Task details: Set down the listing exactly as given, minus images.

The data:
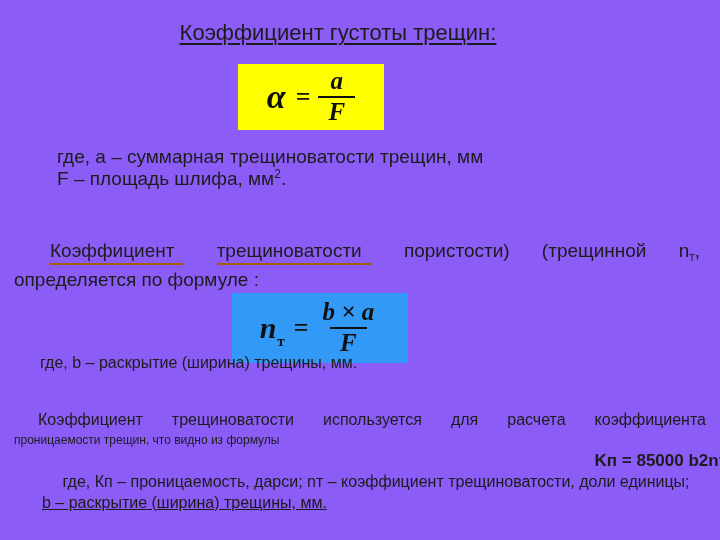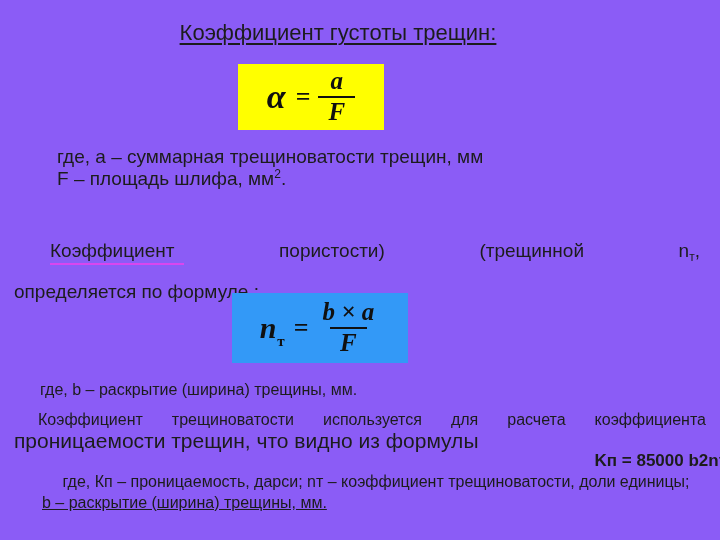--- a/index.html
+++ b/index.html
@@ -33,7 +33,7 @@
   .par1 { position:absolute; left:14px; top:240px; width:686px; font-size:19px; line-height:22px; }
   .par1-l1 { display:flex; justify-content:space-between; align-items:baseline; }
   .par1-l1 .w1 { margin-left:36px; }
-  .uline { border-bottom:2px solid #d946ef; padding-right:10px; padding-bottom:1px; }
+  .uline { border-bottom:2px solid #a16207; padding-right:10px; padding-bottom:1px; }
   .nsub { font-size:12px; vertical-align:-4px; }
   .par1-l2 { margin-top:13px; }
   .def2 { position:absolute; left:40px; top:380px; font-size:16px; line-height:19px; }

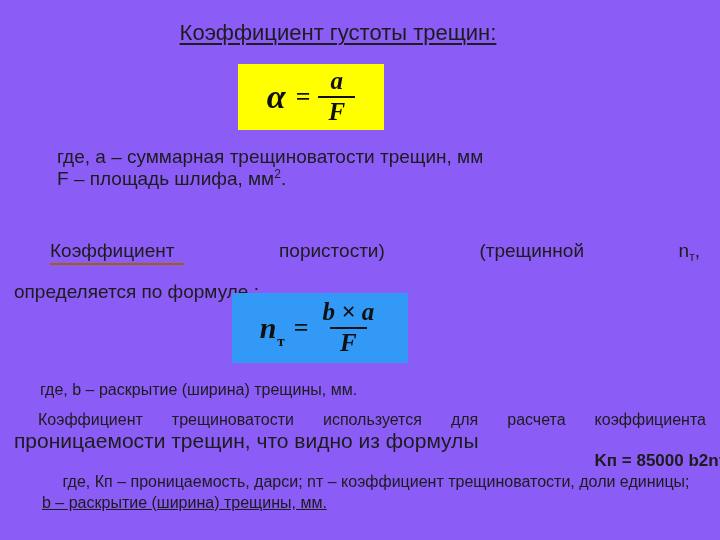--- a/index.html
+++ b/index.html
@@ -73,6 +73,7 @@
   <div class="par1">
     <div class="par1-l1">
       <span class="w1 uline">Коэффициент</span>
+      <span class="uline">трещиноватости</span>
       <span>пористости)</span>
       <span>(трещинной</span>
       <span><span>n</span><span class="nsub">т</span><span>,</span></span>

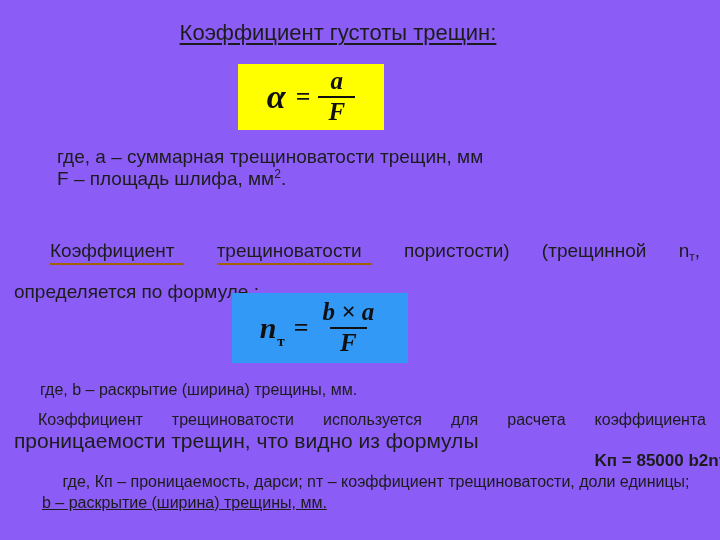--- a/index.html
+++ b/index.html
@@ -35,7 +35,7 @@
   .par1-l1 .w1 { margin-left:36px; }
   .uline { border-bottom:2px solid #a16207; padding-right:10px; padding-bottom:1px; }
   .nsub { font-size:12px; vertical-align:-4px; }
-  .par1-l2 { margin-top:13px; }
+  .par1-l2 { margin-top:1px; }
   .def2 { position:absolute; left:40px; top:380px; font-size:16px; line-height:19px; }
   .par2-l1 {
     position:absolute; left:14px; top:410px; width:692px; font-size:16px; line-height:19px;

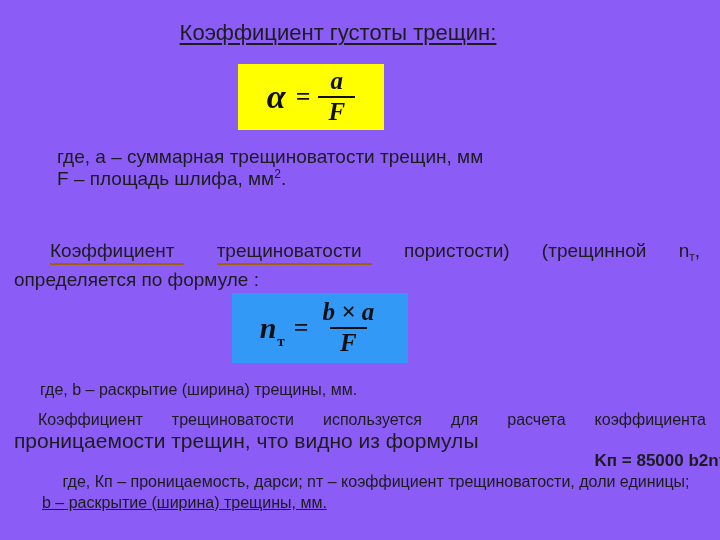--- a/index.html
+++ b/index.html
@@ -36,7 +36,7 @@
   .uline { border-bottom:2px solid #a16207; padding-right:10px; padding-bottom:1px; }
   .nsub { font-size:12px; vertical-align:-4px; }
   .par1-l2 { margin-top:1px; }
-  .def2 { position:absolute; left:40px; top:380px; font-size:16px; line-height:19px; }
+  .def2 { position:absolute; left:40px; top:353px; font-size:16px; line-height:19px; }
   .par2-l1 {
     position:absolute; left:14px; top:410px; width:692px; font-size:16px; line-height:19px;
     text-align:justify; text-align-last:justify; text-indent:24px;

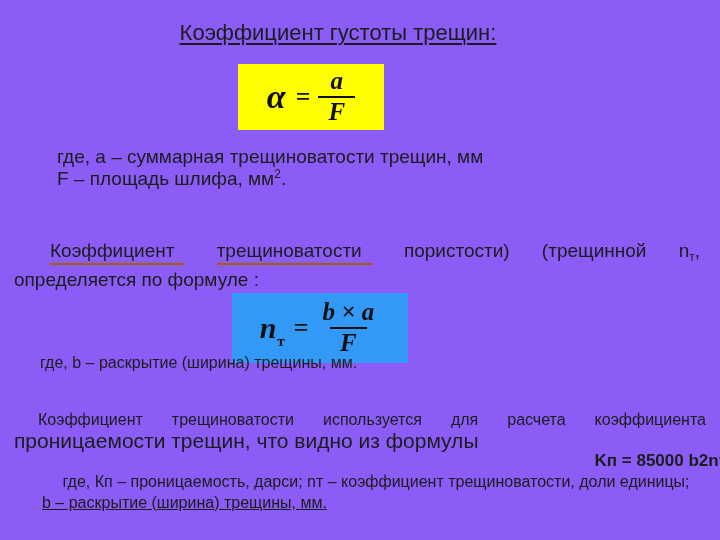--- a/index.html
+++ b/index.html
@@ -41,7 +41,7 @@
     position:absolute; left:14px; top:410px; width:692px; font-size:16px; line-height:19px;
     text-align:justify; text-align-last:justify; text-indent:24px;
   }
-  .par2-l2 { position:absolute; left:14px; top:431px; font-size:21px; line-height:19px; }
+  .par2-l2 { position:absolute; left:14px; top:431px; font-size:12px; line-height:19px; }
   .kp-line {
     position:absolute; left:7px; top:451px; width:720px; padding-left:60px; box-sizing:border-box;
     text-align:right; font-size:17px; font-weight:bold; line-height:19px;

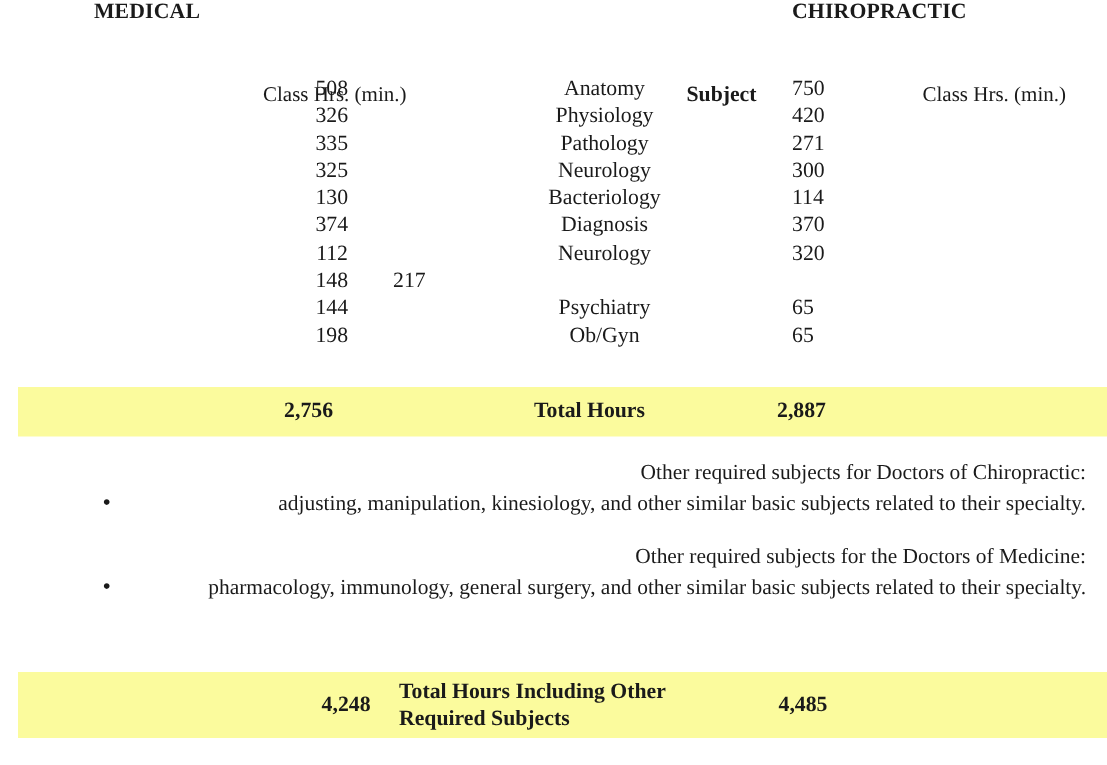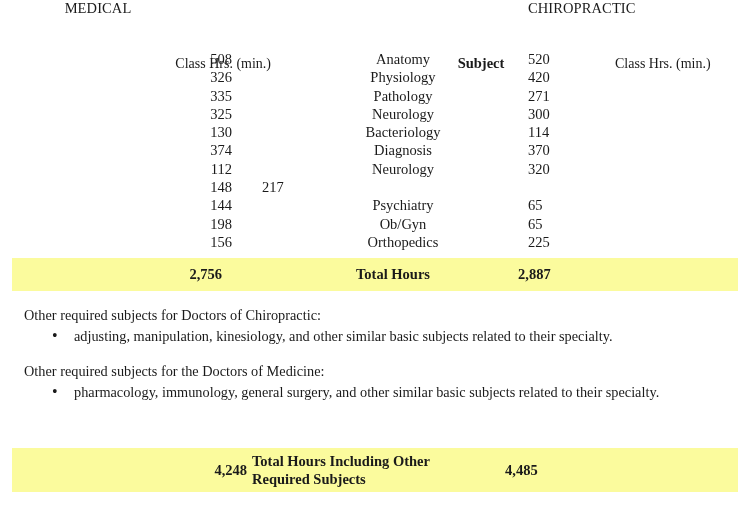--- a/index.html
+++ b/index.html
@@ -50,7 +50,7 @@
     height: 27px;
   }
   .hdr-main {
-    font-weight: normal;
+    font-weight: bold;
     font-size: 14.5px;
     letter-spacing: 0.1px;
   }

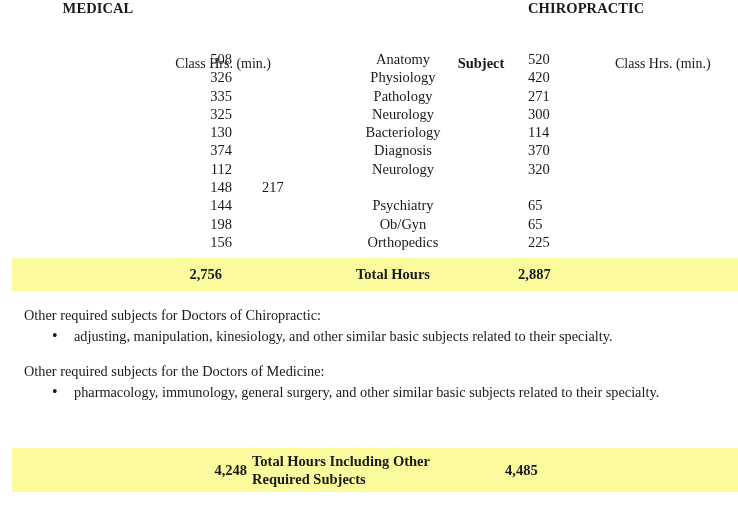--- a/index.html
+++ b/index.html
@@ -200,7 +200,7 @@
       <div class="row">
         <div class="col-med data-cell">508</div>
         <div class="col-subj data-cell">Anatomy</div>
-        <div class="col-chi data-cell">520</div>
+        <div class="col-chi data-cell">750</div>
       </div>
       <div class="row">
         <div class="col-med data-cell">326</div>

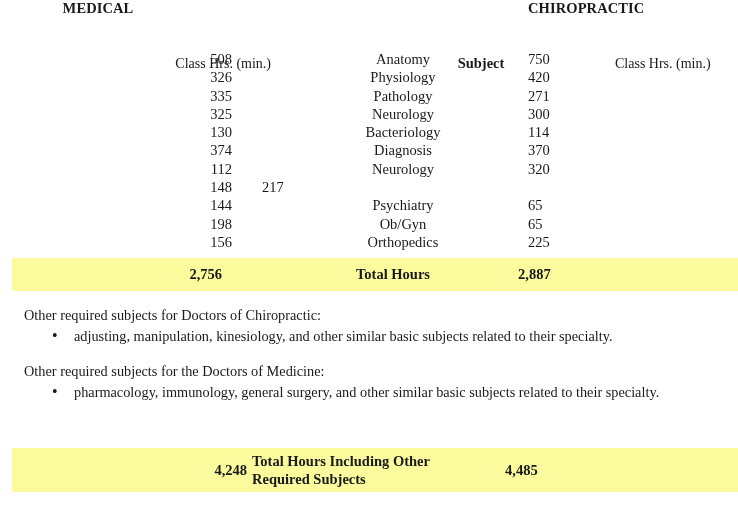--- a/index.html
+++ b/index.html
@@ -246,11 +246,6 @@
         <div class="col-subj data-cell">Ob/Gyn</div>
         <div class="col-chi data-cell">65</div>
       </div>
-      <div class="row">
-        <div class="col-med data-cell">156</div>
-        <div class="col-subj data-cell">Orthopedics</div>
-        <div class="col-chi data-cell">225</div>
-      </div>
     </div>
 
 </div>

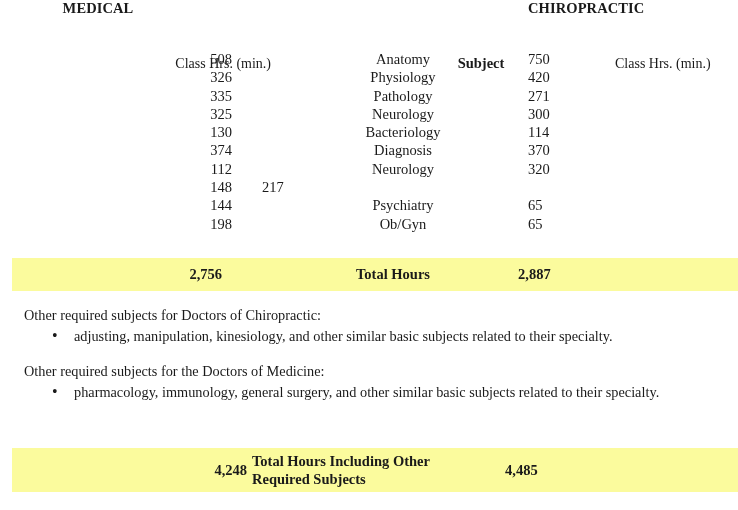--- a/index.html
+++ b/index.html
@@ -160,6 +160,7 @@
   }
   .note-block {
     margin-bottom: 16px;
+    text-align: right;
   }
   .note-lead {
     margin: 0 0 2px 0;

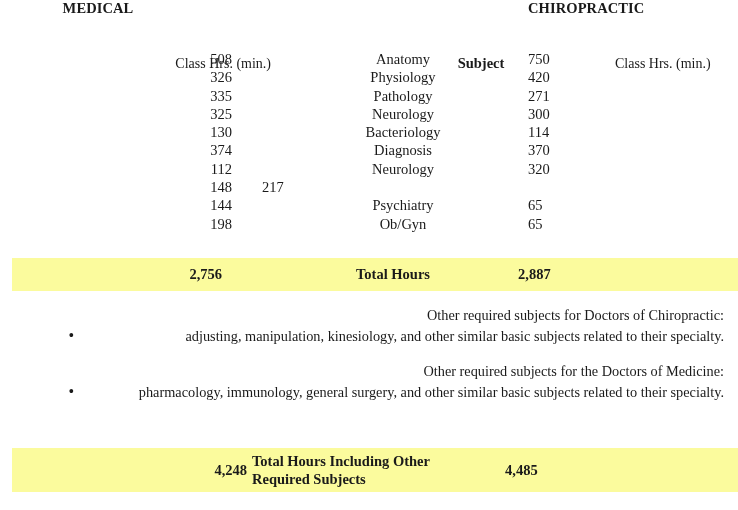--- a/index.html
+++ b/index.html
@@ -140,7 +140,7 @@
   #grand-band .band-lbl-center {
     width: 218px;
     flex: 0 0 218px;
-    margin-left: 5px;
+    margin-left: 19px;
     text-align: left;
     line-height: 1.25;
     font-size: 14.5px;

Answer area:
--- a/index.html
+++ b/index.html
@@ -33,7 +33,7 @@
   .par1 { position:absolute; left:14px; top:240px; width:686px; font-size:19px; line-height:22px; }
   .par1-l1 { display:flex; justify-content:space-between; align-items:baseline; }
   .par1-l1 .w1 { margin-left:36px; }
-  .uline { border-bottom:2px solid #d946ef; padding-right:10px; padding-bottom:1px; }
+  .uline { border-bottom:2px solid #a16207; padding-right:10px; padding-bottom:1px; }
   .nsub { font-size:12px; vertical-align:-4px; }
   .par1-l2 { margin-top:13px; }
   .def2 { position:absolute; left:40px; top:380px; font-size:16px; line-height:19px; }

--- a/index.html
+++ b/index.html
@@ -73,6 +73,7 @@
   <div class="par1">
     <div class="par1-l1">
       <span class="w1 uline">Коэффициент</span>
+      <span class="uline">трещиноватости</span>
       <span>пористости)</span>
       <span>(трещинной</span>
       <span><span>n</span><span class="nsub">т</span><span>,</span></span>

--- a/index.html
+++ b/index.html
@@ -35,7 +35,7 @@
   .par1-l1 .w1 { margin-left:36px; }
   .uline { border-bottom:2px solid #a16207; padding-right:10px; padding-bottom:1px; }
   .nsub { font-size:12px; vertical-align:-4px; }
-  .par1-l2 { margin-top:13px; }
+  .par1-l2 { margin-top:1px; }
   .def2 { position:absolute; left:40px; top:380px; font-size:16px; line-height:19px; }
   .par2-l1 {
     position:absolute; left:14px; top:410px; width:692px; font-size:16px; line-height:19px;

--- a/index.html
+++ b/index.html
@@ -36,7 +36,7 @@
   .uline { border-bottom:2px solid #a16207; padding-right:10px; padding-bottom:1px; }
   .nsub { font-size:12px; vertical-align:-4px; }
   .par1-l2 { margin-top:1px; }
-  .def2 { position:absolute; left:40px; top:380px; font-size:16px; line-height:19px; }
+  .def2 { position:absolute; left:40px; top:353px; font-size:16px; line-height:19px; }
   .par2-l1 {
     position:absolute; left:14px; top:410px; width:692px; font-size:16px; line-height:19px;
     text-align:justify; text-align-last:justify; text-indent:24px;

--- a/index.html
+++ b/index.html
@@ -41,7 +41,7 @@
     position:absolute; left:14px; top:410px; width:692px; font-size:16px; line-height:19px;
     text-align:justify; text-align-last:justify; text-indent:24px;
   }
-  .par2-l2 { position:absolute; left:14px; top:431px; font-size:21px; line-height:19px; }
+  .par2-l2 { position:absolute; left:14px; top:431px; font-size:12px; line-height:19px; }
   .kp-line {
     position:absolute; left:7px; top:451px; width:720px; padding-left:60px; box-sizing:border-box;
     text-align:right; font-size:17px; font-weight:bold; line-height:19px;

--- a/index.html
+++ b/index.html
@@ -50,7 +50,7 @@
     height: 27px;
   }
   .hdr-main {
-    font-weight: normal;
+    font-weight: bold;
     font-size: 14.5px;
     letter-spacing: 0.1px;
   }

--- a/index.html
+++ b/index.html
@@ -200,7 +200,7 @@
       <div class="row">
         <div class="col-med data-cell">508</div>
         <div class="col-subj data-cell">Anatomy</div>
-        <div class="col-chi data-cell">520</div>
+        <div class="col-chi data-cell">750</div>
       </div>
       <div class="row">
         <div class="col-med data-cell">326</div>

--- a/index.html
+++ b/index.html
@@ -246,11 +246,6 @@
         <div class="col-subj data-cell">Ob/Gyn</div>
         <div class="col-chi data-cell">65</div>
       </div>
-      <div class="row">
-        <div class="col-med data-cell">156</div>
-        <div class="col-subj data-cell">Orthopedics</div>
-        <div class="col-chi data-cell">225</div>
-      </div>
     </div>
 
 </div>

--- a/index.html
+++ b/index.html
@@ -160,6 +160,7 @@
   }
   .note-block {
     margin-bottom: 16px;
+    text-align: right;
   }
   .note-lead {
     margin: 0 0 2px 0;

--- a/index.html
+++ b/index.html
@@ -140,7 +140,7 @@
   #grand-band .band-lbl-center {
     width: 218px;
     flex: 0 0 218px;
-    margin-left: 5px;
+    margin-left: 19px;
     text-align: left;
     line-height: 1.25;
     font-size: 14.5px;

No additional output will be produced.